The other day I was giving feedback to a young preacher who asked for it. He had preached a sermon and it was great. Filled with good teaching, good stories, and great flow. He was an engaging communicator. I told him there was only one problem. For someone committed to want to preach the gospel in every sermon his message was void of it.

The word ‘gospel’ is popular today. Sometimes however, I notice that people say the word but they aren’t sure what it really means. They will say ‘you know, Jesus saves, so put your faith in him’. But the content of the gospel is not everything. And just talking about Jesus in general isn’t the gospel either. In its most focused sense the gospel is the message about the person and work of Jesus Christ. Specifically, his person, his work and his resurrection. That he is God, that he lived a perfect life, died a death in our place for our sins, and rose again victoriously from that death to offer us new life.

I include these elements because of the different passages one could go to to explain the gospel (Rom. 3:21-28; John 3:16), I think 1 Cor. 15:3-4 captures the strictest and most focused definition: “For I delivered to you as of first importance what I also received: that Christ died for our sins in accordance with the Scriptures, that he was buried, that he was raised on the third day in accordance with the Scriptures…”

Notice, there is nothing in here about faith in Jesus, or an obedient life, etc., That’s because they are not what the gospel is about. Our response to the gospel is not the gospel itself. There is a difference. Graeme Goldsworthy puts it this way:

“The main message of the Bible about Jesus Christ can easily become mixed with all sorts of things that are related to it.

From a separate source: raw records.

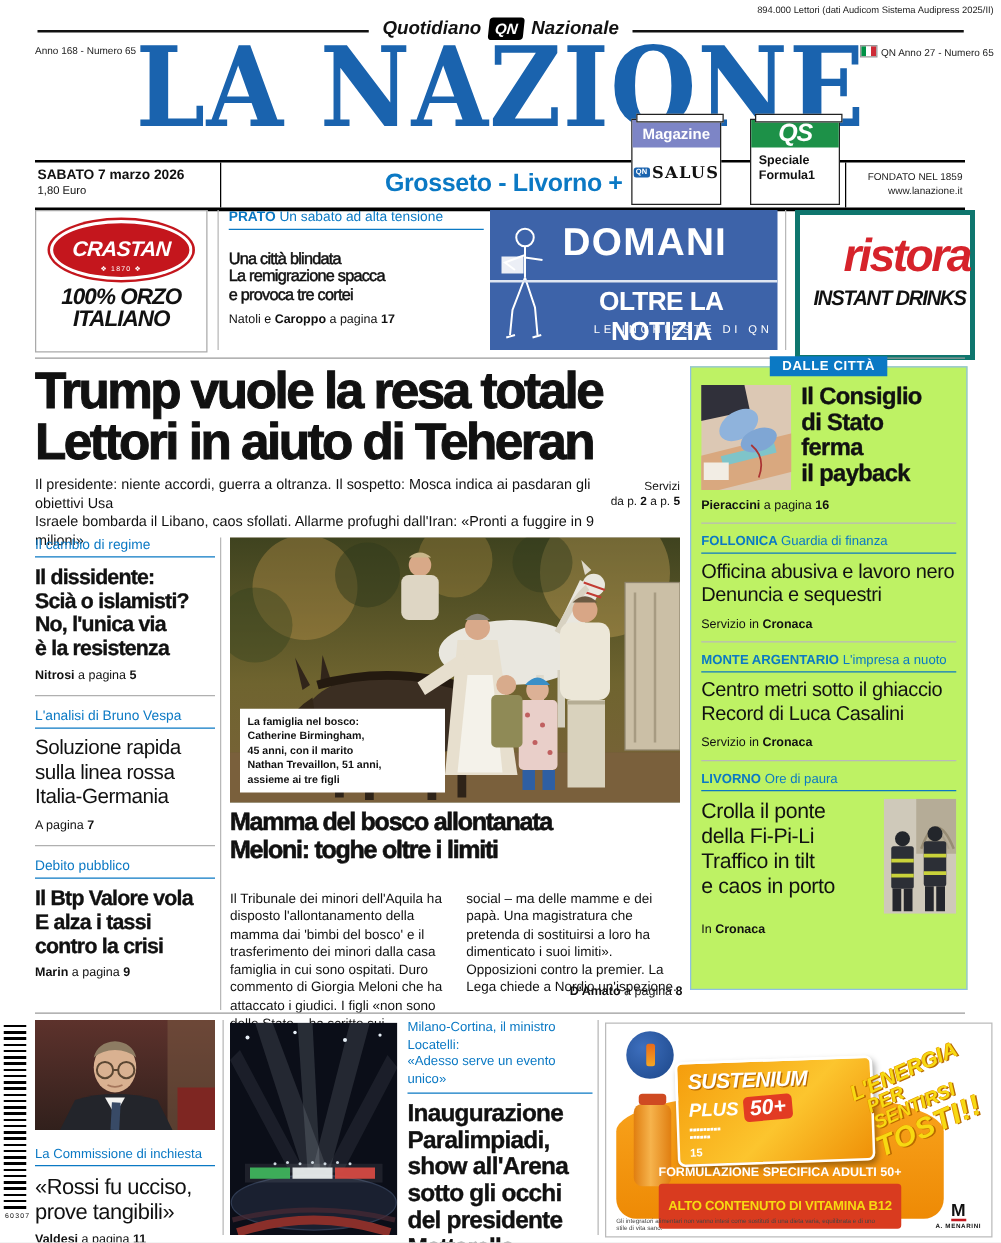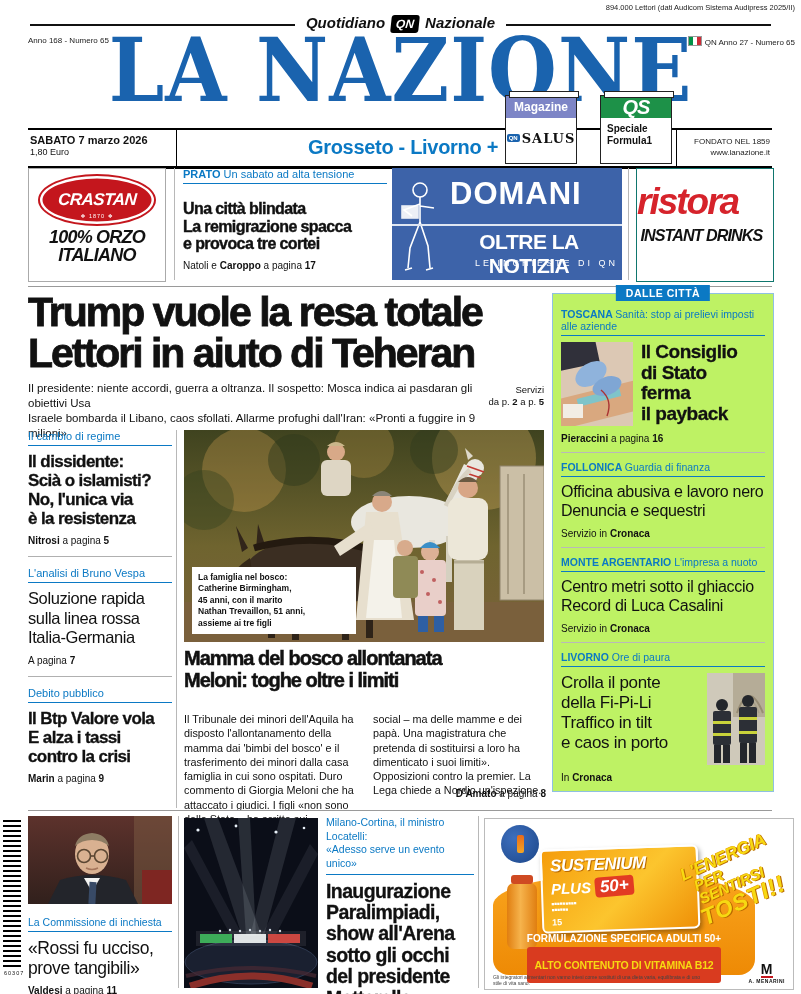--- a/index.html
+++ b/index.html
@@ -60,7 +60,7 @@
 
   .kicker{color:#0b79c4;font-size:11px;border-bottom:1px solid #0b79c4;padding-bottom:3px;margin-bottom:6px;}
   .prato{left:183px;width:204px;}
-  .prato .hl{font-size:16px;font-weight:700;line-height:1.1;letter-spacing:-0.6px;margin-top:16px;-webkit-text-stroke:0.4px #111;}
+  .prato .hl{font-size:13px;font-weight:400;line-height:1.1;letter-spacing:-0.6px;margin-top:16px;-webkit-text-stroke:0.4px #111;}
   .byline{font-size:10px;margin-top:7px;}
 
   .domani{left:392px;width:230px;background:#3d63a9;color:#fff;overflow:hidden;}

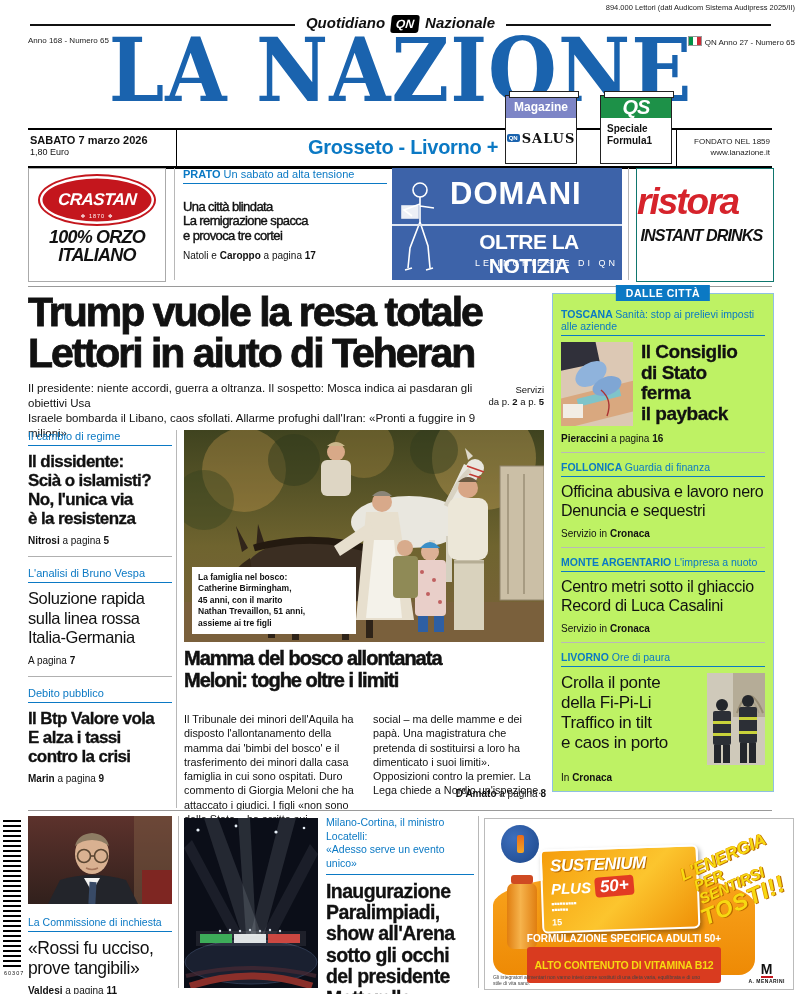--- a/index.html
+++ b/index.html
@@ -70,7 +70,7 @@
   .dom-tag{position:absolute;left:48px;top:90px;right:4px;text-align:right;font-size:9px;letter-spacing:3px;}
   .dom-person{position:absolute;left:4px;top:10px;}
 
-  .ristora{left:636px;width:136px;border:1px solid #0f766e;background:#fff;text-align:left;}
+  .ristora{left:636px;width:136px;border:4px solid #0f766e;background:#fff;text-align:right;}
   .ri-name{color:#d6232b;font-weight:700;font-style:italic;font-size:37px;letter-spacing:-2px;margin-top:14px;line-height:1;}
   .ri-sub{font-weight:700;font-style:italic;font-size:17px;letter-spacing:-1px;margin-top:6px;transform:scaleX(.95);}
 

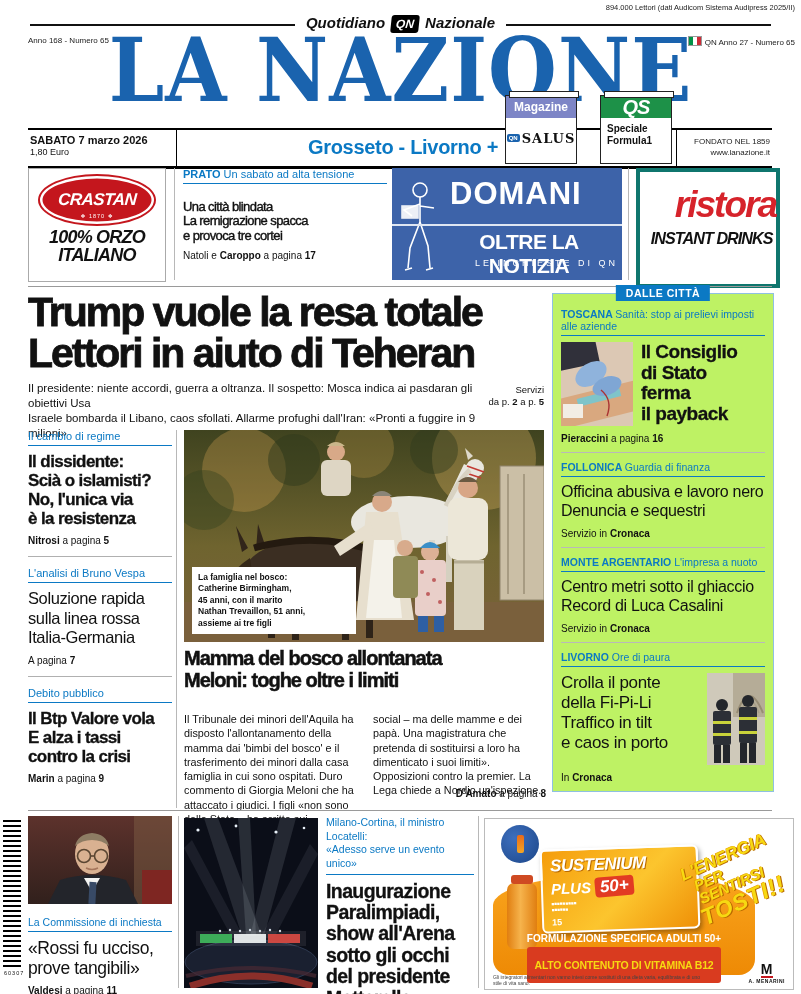--- a/index.html
+++ b/index.html
@@ -257,7 +257,6 @@
     <div class="rbadge">DALLE CITTÀ</div>
 
     <div class="sec" style="margin-top:14px;">
-      <div class="kicker"><span style="font-weight: 700;">TOSCANA </span><span>Sanità: stop ai prelievi imposti alle aziende</span></div>
       <div class="r-row">
         <svg width="72" height="84" viewBox="0 0 72 84" style="flex:none;">
           <rect width="72" height="84" fill="#dcc8b4"></rect>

We see this in the way that people define or preach the gospel, but it is important to keep the gospel itself clearly distinct from our response to it or from the results of it in our lives and in the world…If our proper response to the gospel message is faith, then we should not make faith part of the gospel itself…it is a mistake to speak of the new birth as if it were itself the gospel. Faith in the new birth as such will not save us. It is therefore important to understand both what the gospel is, so that we include what must be believed, and what the gospel is not, so that we don’t require people to believe more than is necessary for salvation” (Graeme Goldsworthy, According to Plan, p. 81).

Our response to and the results of the gospel are not themselves the gospel. This is an important distinction for all of us – Christian, skeptic, or up and coming preacher! In that culture the gospel was a word used for Caesar’s victory over an enemy. A herald would walk into a town and tell them the ‘good news’ that Caesar had defeated an enemy. That’s what the gospel of Jesus is about. It is a news report about an event which has already taken place.

People say ‘but what about the kingdom of God, isn’t that the gospel Jesus preached’? Indeed, but we must understand that Paul’s words in 1 Cor. 15 are not different from the kingdom message of Jesus, but are the center of that same message (compare Mark 9:30-31; 10:33-34, 44-45). In Lesslie Newbigin’s words, ‘Jesus spoke of the kingdom and Paul spoke of the king.’

But, of course, there is always the second, crucial question to this news: what will the audience do with it? The Bible invites us to respond to the gospel through repentance and faith (Mk. 1:15). Turning from our sin and trusting in Jesus’ work on our behalf is what applies this work to our lives and makes us experience the eternal life he purchased for us on the cross and in the resurrection. Which is not just a quantity of life, but a quality.